Put My Little Shoes Away

This picture is how things were for many Americans back when the song, "Put My Little Shoes Away," was first written and recorded.  The song depicted American reality, the facts of life as it were.

It's a beautiful song.  It's been recorded many times, mostly back in the '30s and '40s, by a range of artists.  I have an early version by the Chuck Wagon Gang.  It was a staple in Bill Monroe's repertoire, and many versions have picked up that swing lilt that bluegrass tends to impart to ballads.  As times got better, that lilt was a way to counter the tragedy many of the old songs confront head on.  Bluegrass started in the '30s, before it even had a name, but it flowered in the '50s.  Times were some better by then, although there was still a common awareness of things like polio.  Although Roosevelt had been dead a decade before polio began to be conquered, there's a kind of poetic justice in his association with the March of Dimes (his face was on the dime)--which helped to defeat a disease which might have been what was killing the little voice in Put My Little Shoes Away.

Of course there were many possibilities back when the song was written.  And of course most of these possibilities are still quite with us.  Mumps, measles, tuberculosis, all the rest (except maybe polio), they're just as "natural" as anything else in this world, and they wait, patiently.  Time, to a killing childhood disease, is measured in the same increments that measure the epochs of the universe.  It is only us humans who think that time is measured in the microscopic units that fit our relatvely microscopic lifespans.  We keep nature at bay with great effort.  It's just that much of the effort is so constant that it's like our ability to manage with gravity.

If the Tea Party really has it's way we will before long see how much effort it really takes to live a modern, reasonably safe, life.  Many people, of course, already know this truth in full measure.  Quite a few--millions--live here in the richest country on the planet.  Millions more live in more "interesting" places.

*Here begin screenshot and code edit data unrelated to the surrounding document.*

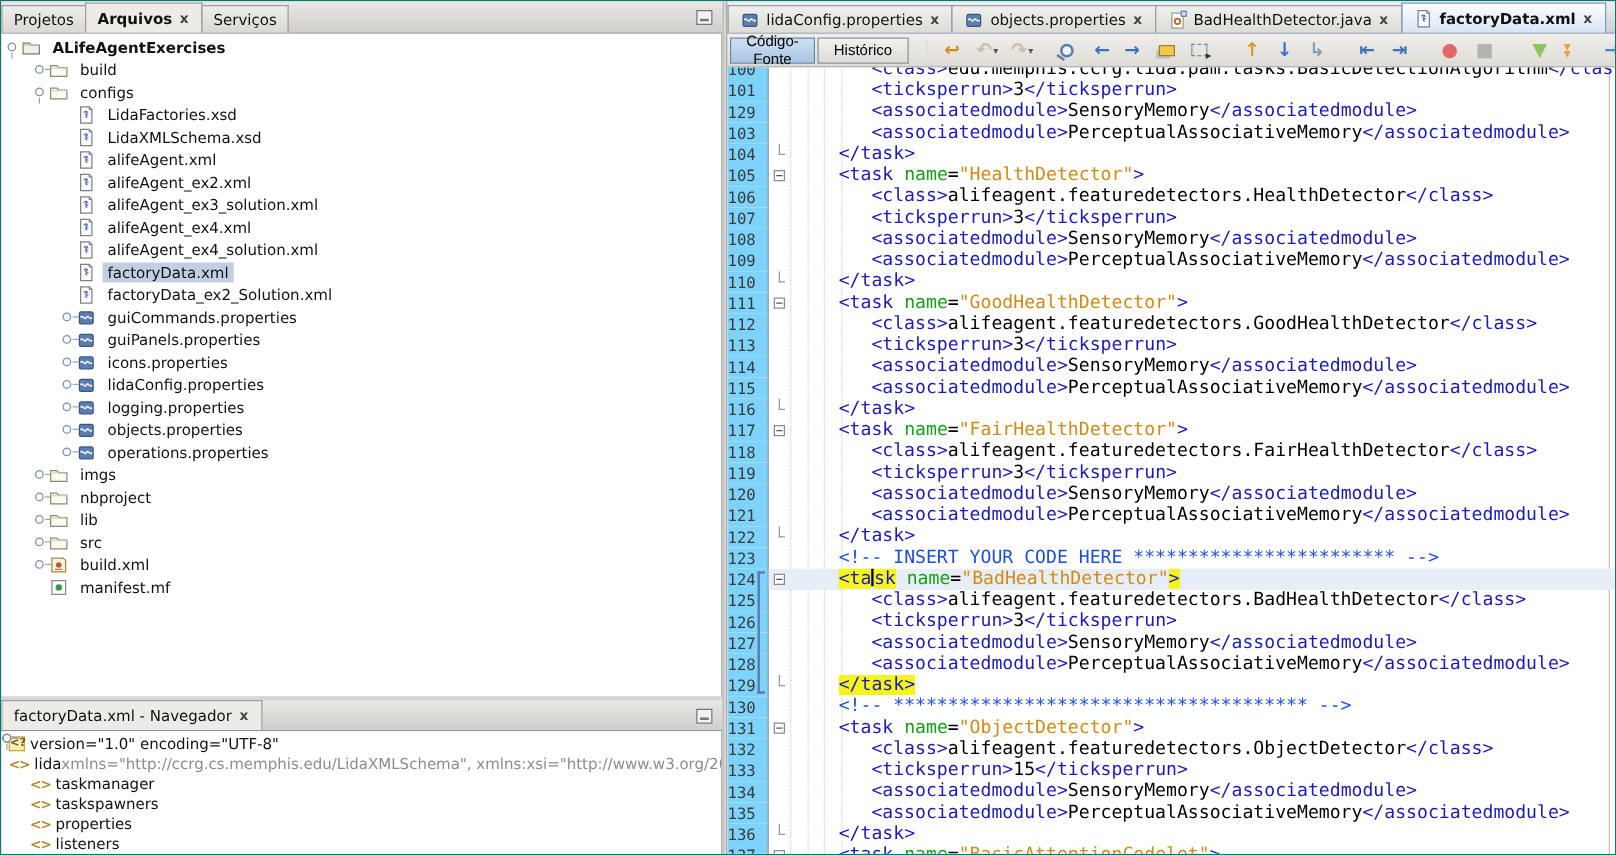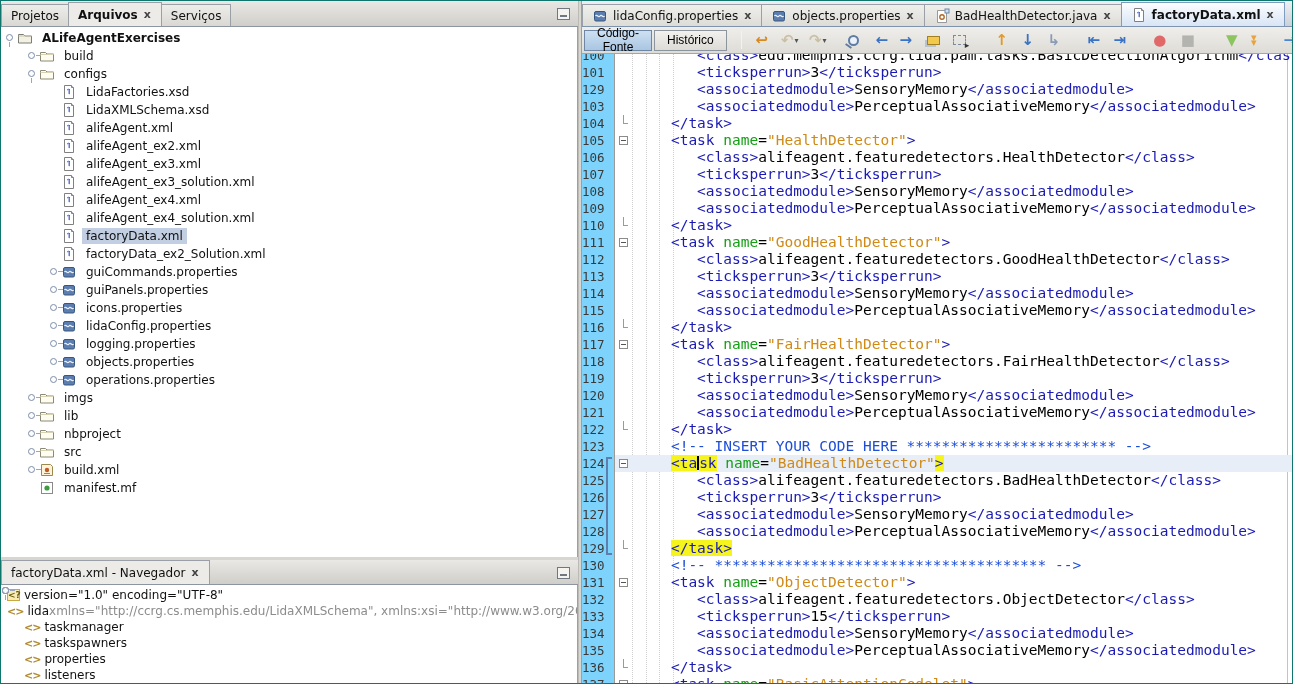--- a/index.html
+++ b/index.html
@@ -207,32 +207,20 @@
       <div class="trow">
         <span style="flex: 0 0 48px;"></span>
         <span class="handle"><span class="dash"></span></span>
         <span class="ticon">
           <svg width="16" height="16">
             <path d="M3.5 1.5h7l2 2v11h-9z" fill="#fff" stroke="#808080"></path>
             <path d="M10.5 1.5v2h2" fill="#e8e8e8" stroke="#808080"></path>
             <path d="M6 6 q2.5 -2 3 0 q-3 1 0 2 q-3 1 0 2" fill="none" stroke="#4868c8"></path>
           </svg>
         </span>
-        <span class="tlabel">alifeAgent_ex3.xml</span>
-      </div>
-      <div class="trow">
-        <span style="flex: 0 0 48px;"></span>
-        <span class="handle"><span class="dash"></span></span>
-        <span class="ticon">
-          <svg width="16" height="16">
-            <path d="M3.5 1.5h7l2 2v11h-9z" fill="#fff" stroke="#808080"></path>
-            <path d="M10.5 1.5v2h2" fill="#e8e8e8" stroke="#808080"></path>
-            <path d="M6 6 q2.5 -2 3 0 q-3 1 0 2 q-3 1 0 2" fill="none" stroke="#4868c8"></path>
-          </svg>
-        </span>
         <span class="tlabel">alifeAgent_ex3_solution.xml</span>
       </div>
       <div class="trow">
         <span style="flex: 0 0 48px;"></span>
         <span class="handle"><span class="dash"></span></span>
         <span class="ticon">
           <svg width="16" height="16">
             <path d="M3.5 1.5h7l2 2v11h-9z" fill="#fff" stroke="#808080"></path>
             <path d="M10.5 1.5v2h2" fill="#e8e8e8" stroke="#808080"></path>
             <path d="M6 6 q2.5 -2 3 0 q-3 1 0 2 q-3 1 0 2" fill="none" stroke="#4868c8"></path>
@@ -384,34 +372,34 @@
         <span style="flex: 0 0 26px;"></span>
         <span class="handle">
           <span class="knob col"></span>
         </span>
         <span class="ticon">
           <svg width="16" height="16">
             <path d="M1.5 4.5h5l1.5 1.5h6.5v7h-13z" fill="#fffdf0" stroke="#8a8a76"></path>
             <path d="M1.5 6.5h13" stroke="#d8d2b4"></path>
           </svg>
         </span>
-        <span class="tlabel">lib</span>
+        <span class="tlabel">nbproject</span>
       </div>
       <div class="trow">
         <span style="flex: 0 0 26px;"></span>
         <span class="handle">
           <span class="knob col"></span>
         </span>
         <span class="ticon">
           <svg width="16" height="16">
             <path d="M1.5 4.5h5l1.5 1.5h6.5v7h-13z" fill="#fffdf0" stroke="#8a8a76"></path>
             <path d="M1.5 6.5h13" stroke="#d8d2b4"></path>
           </svg>
         </span>
-        <span class="tlabel">nbproject</span>
+        <span class="tlabel">lib</span>
       </div>
       <div class="trow">
         <span style="flex: 0 0 26px;"></span>
         <span class="handle">
           <span class="knob col"></span>
         </span>
         <span class="ticon">
           <svg width="16" height="16">
             <path d="M1.5 4.5h5l1.5 1.5h6.5v7h-13z" fill="#fffdf0" stroke="#8a8a76"></path>
             <path d="M1.5 6.5h13" stroke="#d8d2b4"></path>

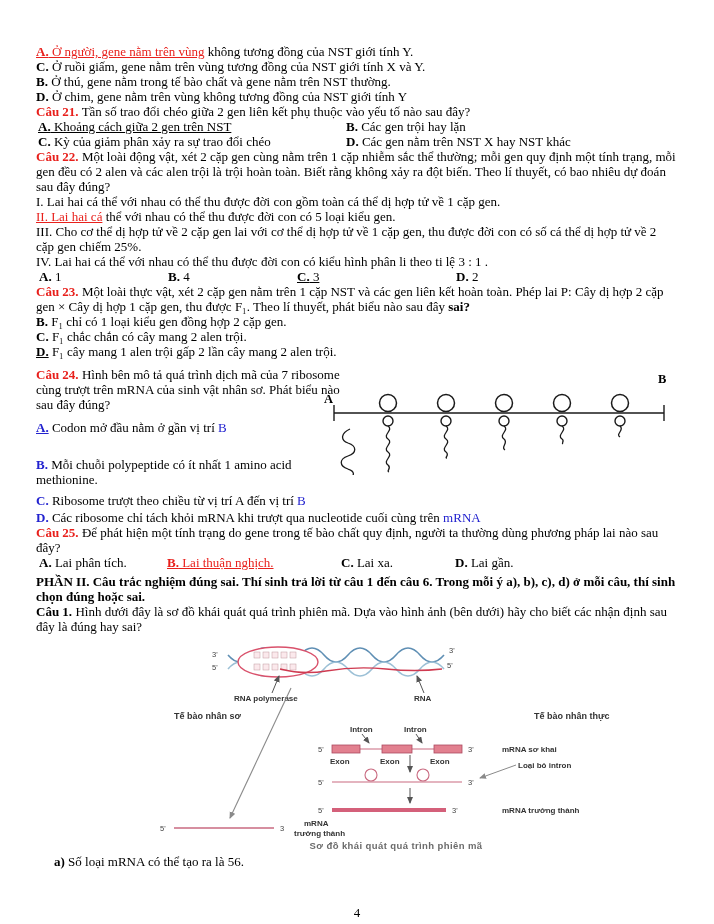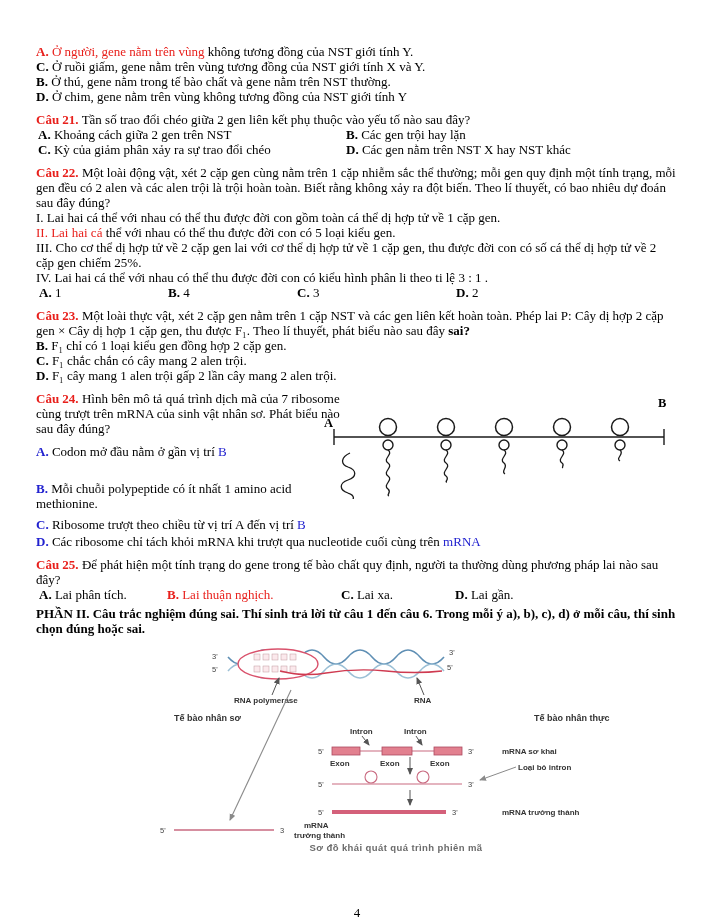--- a/index.html
+++ b/index.html
@@ -2,22 +2,22 @@
 <html><head>
 <meta charset="utf-8">
 <style>
   *{box-sizing:border-box;margin:0;padding:0}
   html,body{width:714px;height:924px}
   body{background:#fff;font-family:"Liberation Serif",serif;font-size:13px;line-height:15px;color:#000;position:relative;overflow:hidden}
   .page{position:absolute;inset:0;padding:44px 38px 0 36px}
   b{font-weight:bold}
   .red{color:#e8201c}
   .blue{color:#2222cf}
-  .u{}
-  .sec{margin-top:8px}
+  .u{text-decoration:underline}
+  .sec{margin-top:0}
   .opts2{display:grid;grid-template-columns:308px 1fr;padding-left:2px}
   .opts4{display:grid;grid-template-columns:129px 129px 159px 1fr;padding-left:3px}
   .opts25{display:grid;grid-template-columns:128px 174px 114px 1fr;padding-left:3px}
   .q24{position:relative;margin-top:8px}
   .q24-fig{position:absolute;top:2px;right:0;width:360px;height:106px}
   .q24-narrow{width:314px}
   .q24-stem{margin-bottom:8px}
   .q24-optA{margin-bottom:22px}
   .q24-c{margin-top:6px}
   .q24-d{margin-top:2px}
@@ -125,20 +125,23 @@
     <div class="opts25">
       <div><b>A.</b><span> Lai phân tích.</span></div>
       <div><span class="red u"><b>B.</b><span> Lai thuận nghịch.</span></span></div>
       <div><b>C.</b><span> Lai xa.</span></div>
       <div><b>D.</b><span> Lai gần.</span></div>
     </div>
   </section>
 
   <p class="part2">PHẦN II. Câu trắc nghiệm đúng sai. Thí sinh trả lời từ câu 1 đến câu 6. Trong mỗi ý a), b), c), d) ở mỗi câu, thí sinh chọn đúng hoặc sai.</p>
 
+  <section class="sec">
+    <p><b>Câu 1.</b><span> Hình dưới đây là sơ đồ khái quát quá trình phiên mã. Dựa vào hình ảnh (bên dưới) hãy cho biết các nhận định sau đây là đúng hay sai?</span></p>
+  </section>
 
   <div class="fig1">
     <svg width="600" height="214" viewBox="0 0 600 214">
       <defs>
         <marker id="mA" markerWidth="8" markerHeight="8" refX="6" refY="3" orient="auto" markerUnits="userSpaceOnUse">
             <path d="M0,0L7,3L0,6Z" fill="#8a8a8a"></path>
           </marker>
         <marker id="mB" markerWidth="8" markerHeight="8" refX="6" refY="3" orient="auto" markerUnits="userSpaceOnUse">
             <path d="M0,0L7,3L0,6Z" fill="#555"></path>
           </marker>
@@ -220,16 +223,17 @@
       <line x1="108" y1="190" x2="208" y2="190" stroke="#c96a80" stroke-width="1.5"></line>
       <text x="94" y="193" class="fp">5'</text>
       <text x="214" y="193" class="fp">3</text>
       <text x="238" y="188" class="ft">mRNA</text>
       <text x="228" y="198" class="ft">trưởng thành</text>
 
       <text x="330" y="211" text-anchor="middle" class="cap">Sơ đồ khái quát quá trình phiên mã</text>
     </svg>
   </div>
 
+  <p class="itema"><b>a)</b><span> Số loại mRNA có thể tạo ra là 56.</span></p>
 
   <div class="pagenum">4</div>
 
 </div>
 
 </body></html>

A few years back my daughter was saved by a visit to Planned Parenthood.  It was just one of those lucky things.  It had nothing to do at all with abortion, and that's all I'll say about it.  But if Planned Parenthood is destroyed by the fanatics who seem to be taking over Congress, many many women will lose their only link to medical attention they can afford.  People frequently "make do."  They always have.  People lived through the worst of times--the ones that survived I mean.  Then they wrote songs about their grief.  Here's what the Tea Party's vision of the future amounts to:

Mr. Ryan and the rest of these fanatics are as protected as possible from death and grief.  As members of Congress, they have the best health care on the planet.  So do their patrons, the corporate billionaires who are driving these draconian policy proposals.  They're all one big happy family.  And basically, they're killing Planned Parenthood so that David Koch can have an even bigger tax cut.  That's really the equation.

We may perhaps recall that just last December Mr. Obama went along with the Republican idea of keeping the "Bush Tax Cuts" in place instead of letting them expire, as was intended.  This decision created an even bigger deficit problem than existed before.  Yet it was only after this decision that Republicans in the new Congress began to rant about a crisis to end all crises--to talk of even shutting the government down if they didn't get their way.  And yet the sticking point of the moment seems to be the funding of Planned Parenthood--which everyone admits is literally a drop in the ocean of the budget.

So listen to the song a few times.  Because this is the world the Tea Party wants to bring back to life.  And why the Democratic Party won't stand up to this absurdity is really beyond me. 

1 comment:

  1. put my little shoes away has an interesting backstory. it was written by samuel mitchell of rhode island (lyrics), and charles pratt in 1873, and was quite popular, and just sort of remained popular in the south when it forgotten everywhere else, until it was reborn when recordings of musics began to be viably sold.